Moreover, they are so standardized that a judge's estimate
concerning the contents of absent books from an examination of
seven books before him could be almost as surefire as a similar
estimate of the character of unseen Mickey Mouse comic books based
on a perusal of seven issues.
[
Footnote 2/4]
What the courts of the State have subsequently said in dictum
about the operation of the New York statute is hardly relevant to
this Court's understanding of the import of the section at the time
of
Kingsley Books, and the constitutional principle for
which that case stands. At any rate,
Tenney v.
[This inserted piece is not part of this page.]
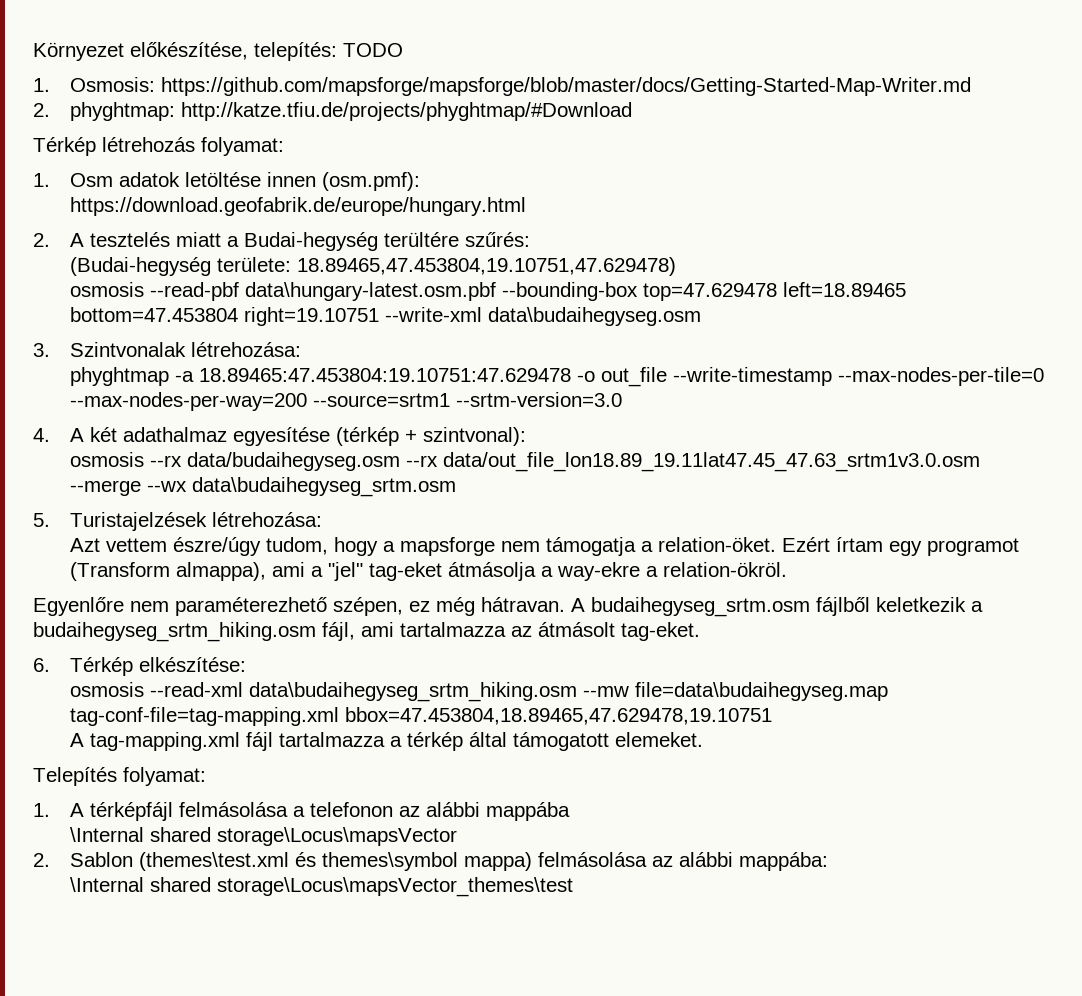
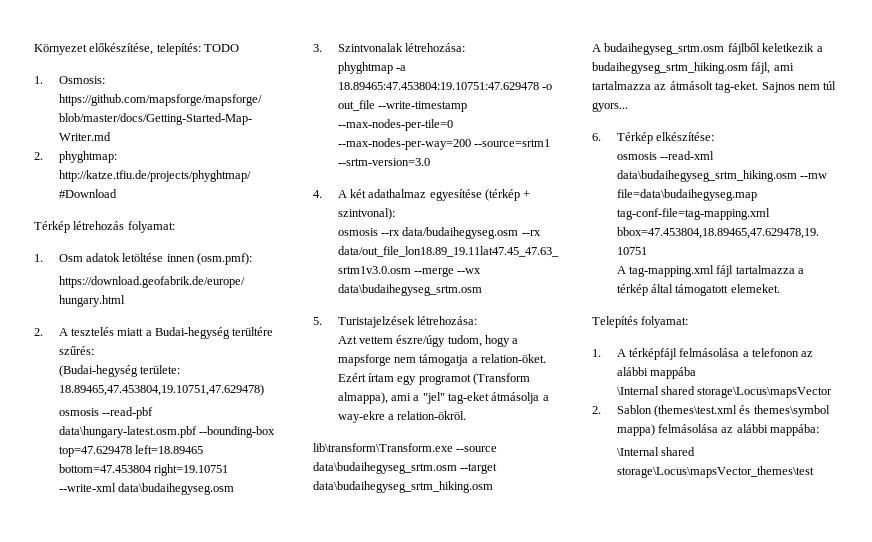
- Egyenlőre nem paraméterezhető szépen, ez még hátravan. A budaihegyseg_srtm.osm fájlből keletkezik a budaihegyseg_srtm_hiking.osm fájl, ami tartalmazza az átmásolt tag-eket.
+ lib\transform\Transform.exe --source data\budaihegyseg_srtm.osm --target data\budaihegyseg_srtm_hiking.osm
+ A budaihegyseg_srtm.osm fájlből keletkezik a budaihegyseg_srtm_hiking.osm fájl, ami tartalmazza az átmásolt tag-eket. Sajnos nem túl gyors...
Liberty News
Distributors, 13 A.D.2d 770, 215 N.Y.S.2d 663, states only
that an injunction cannot be issued
ex parte; this
certainly does not mean that a court is forbidden to do what it did
in
Kingsley Books, grant an injunction before there is an
adversary hearing on the obscenity issue itself. Surely the right
to be heard on the subsidiary question of the wisdom of granting a
pendente lite injunction would not save an otherwise
unconstitutional scheme, and the failure to accord such a right
does not render the Kansas procedure unconstitutional if it is
otherwise valid.
[
Footnote 2/5]
See generally, e.g., Emerson, The Doctrine of Prior
Restraint, 20 Law and Contemp.Prob. 648 (1955); Freund, The Supreme
Court and Civil Liberties, 4 Vand.L.Rev. 533, 537-545 (1951).
[
Footnote 2/6]
Reasons such as these may explain in part why the Court in
Near v. Minnesota, 283 U. S. 697,
283 U. S. 716,
apparently believed that the whole prior restraint doctrine was
inapplicable in the area of obscenity.